Share Tweet Share Email

Man in the muon

April 3, 2014
David Hedin

David Hedin

For David Hedin – a man accustomed to working with elementary particles traveling at nearly the speed of light – there’s just no slowing down.

And that’s saying something, considering that Hedin’s long record of achievements first earned him an NIU Board of Trustees Professorship in 2009.

Since then, his research and student engagement efforts have only accelerated. He has co-published more than 30 papers – a year. Over his career, he has received more than $10 million in external funding – more than one quarter of that since 2008. He is the longtime director of graduate studies for physics and is currently supervising three graduate students, four undergraduate research projects and a research rookie.

Most notably, Hedin is leading NIU’s involvement in development of a $250 million Mu2e experiment at Fermilab. By seeking to find rare conversions of particles known as muons to electrons, the experiment will look for new phenomena beyond the Standard Model of physics. It is already proving to be a boon to NIU physics and engineering students.

“Professor Hedin is leading the NIU effort, comprised of more than a dozen faculty, scientists and students, and has already been elected to the executive committee for the experiment,” says NIU physicist Gerald Blazey, on leave to serve as a senior policy adviser in the White House Office of Science and Technology Policy.

“His leadership in this area beautifully positions NIU for future productivity and prominence in high energy physics,” Blazey says.

It’s no surprise, really. Hedin has done it before.

Since 1976, he has been conducting research at Fermilab. And, more than 25 years ago, he formed NIU’s experimental high energy physics group.

Fermilab logoHedin is among the founding fathers of the DZero collaboration, a world-famous experiment that involves hundreds of scientists from across the world. Using Fermilab’s Tevatron collider, they explored nature’s forces and observed the smallest things ever seen, such as particles inside a proton.

While involving students in his work, Hedin helped lead the design, construction and operation of a DZero system for detecting muons, which proved to be important sign posts for scientists seeking evidence of the top quark, discovered at Fermilab in 1995.

Hedin’s work also contributed to the discovery of other new particles and provided clues to the existence of the Higgs boson, discovered at the European laboratory CERN in 2013.

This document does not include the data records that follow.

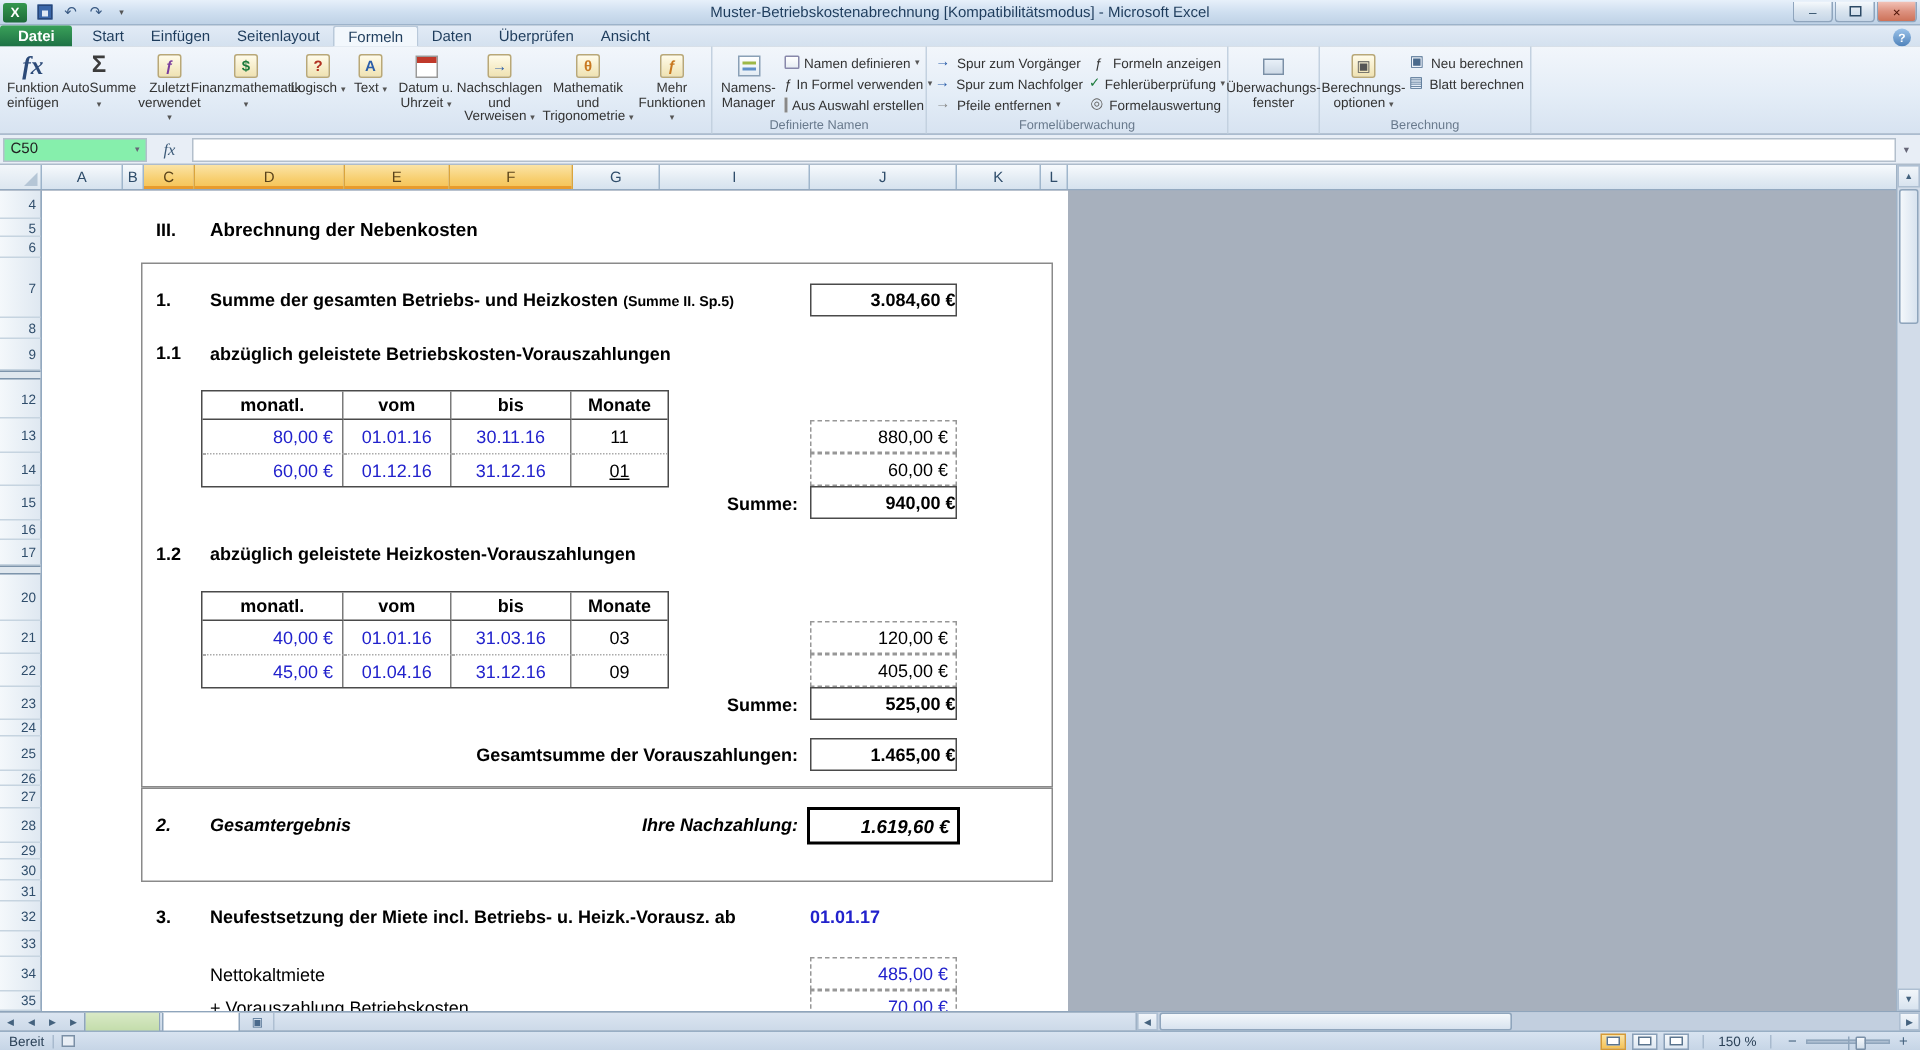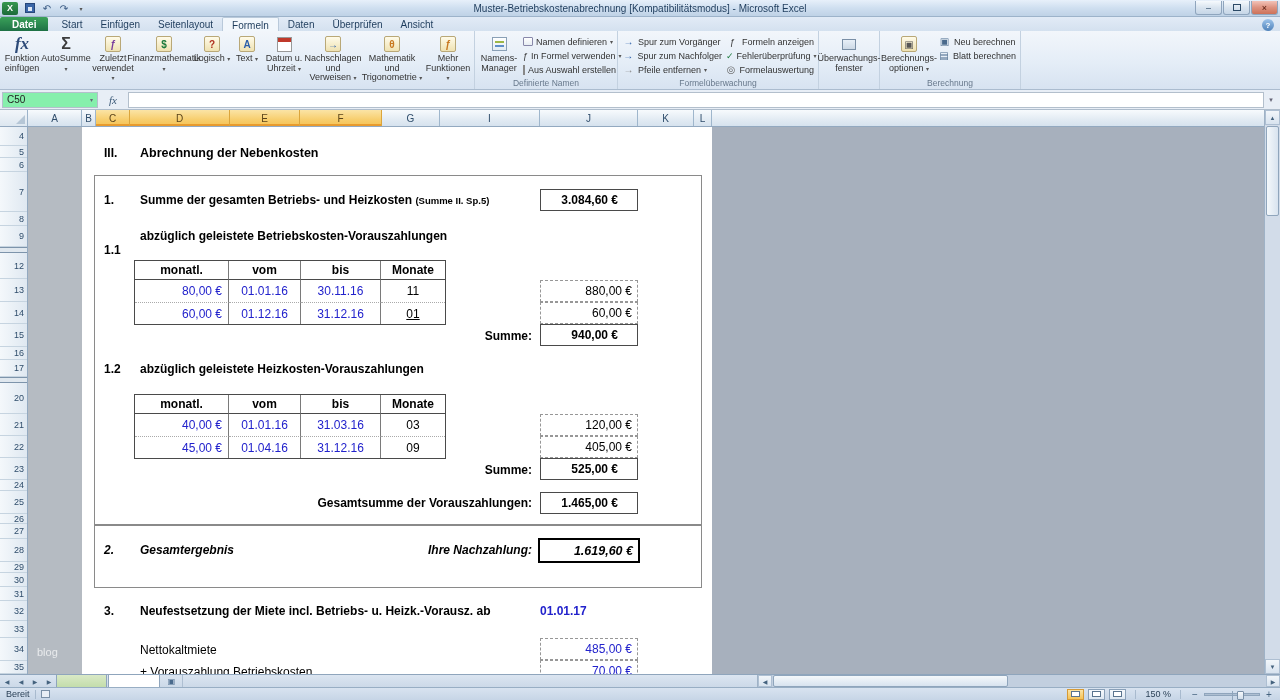"3.084,60 €" .vbox { padding-right: 19px -> 0 }
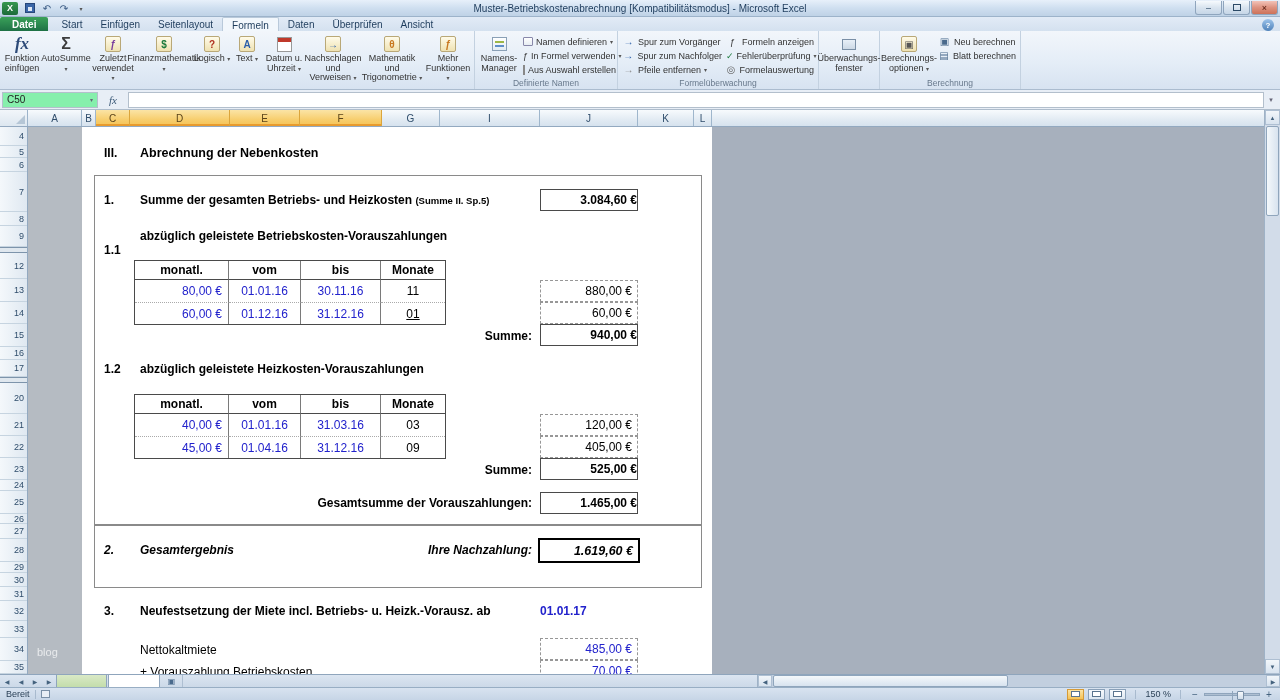"1.1" div.t { top: 116px -> 101px }
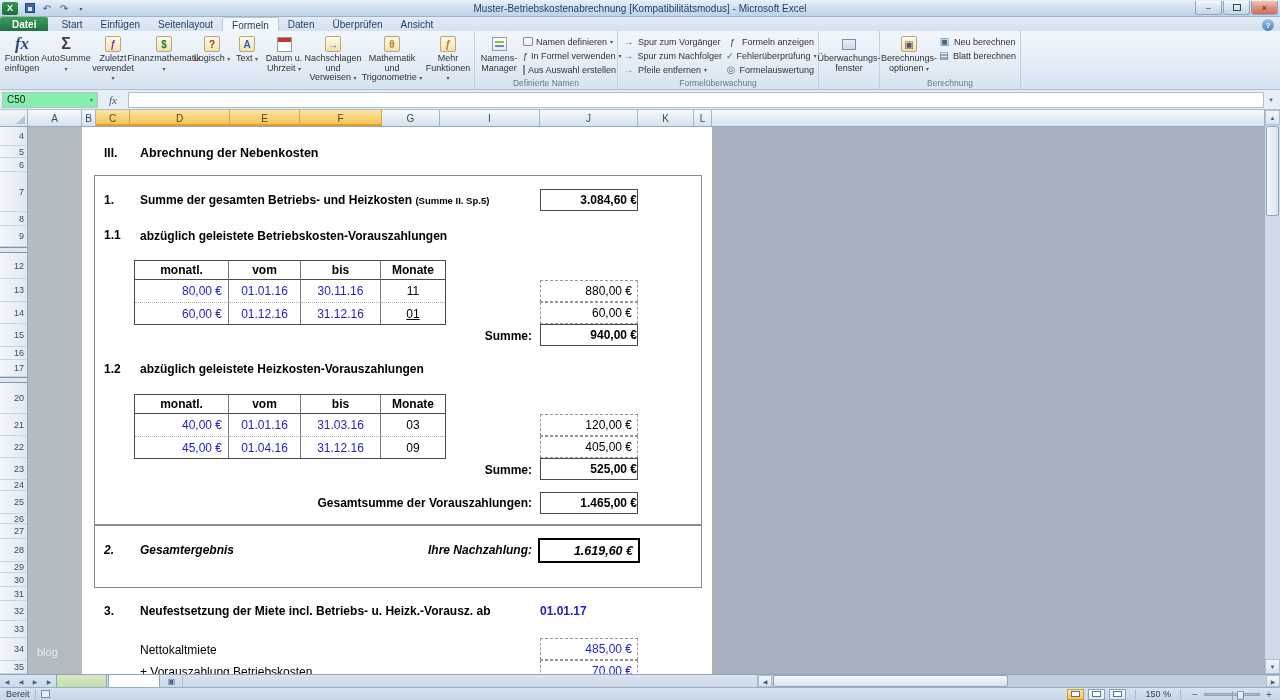"blog" div.colA { html: <div> <div>blog</div> </div> -> none }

Over the years, 200 undergraduate and graduate students have worked with the high energy physics group Hedin first launched – with more than 120 of them contributing to DZero.

“If I can impact just a fraction of the students which Professor Hedin has influenced, I will consider myself a success,” says Michael Eads, an NIU assistant professor of physics who as an undergraduate began working with Hedin. The professor introduced Eads to particle physics research and mentored him through his Ph.D.

“I would not be where I am today without the guidance, influence and mentoring of Professor Hedin,” Eads says.

Hedin has too many accomplishments to list here – his vitae alone spans 32 pages, single-spaced. But among the most noteworthy:

  • He wrote about half of the proposal for NIU’s Ph.D. program in physics, approved in 1999.
  • He revitalized and reopened the Davis Hall Observatory for night-sky viewings.
  • He has supervised 21 graduate degrees.
  • He initiated a successful physics outreach program, which grew into NIU’s STEM Outreach Program, now reaching tens of thousands of K-12 students each year.
  • He has been a leader in NIU research efforts to develop a high-tech imaging system for proton therapy, a form of cancer treatment.
  • He serves as deputy director of the Northern Illinois Center for Accelerator and Detector Development (NICADD) on campus.
  • In 2011, he was elected a fellow of the prestigious American Physical Society.

Says Zachary Hodge, a former student of Hedin’s who is now conducting doctoral research in Switzerland, “Dave’s commitment to particle physics and his students is a perfect example of what a professor, NIU or elsewhere, should be.”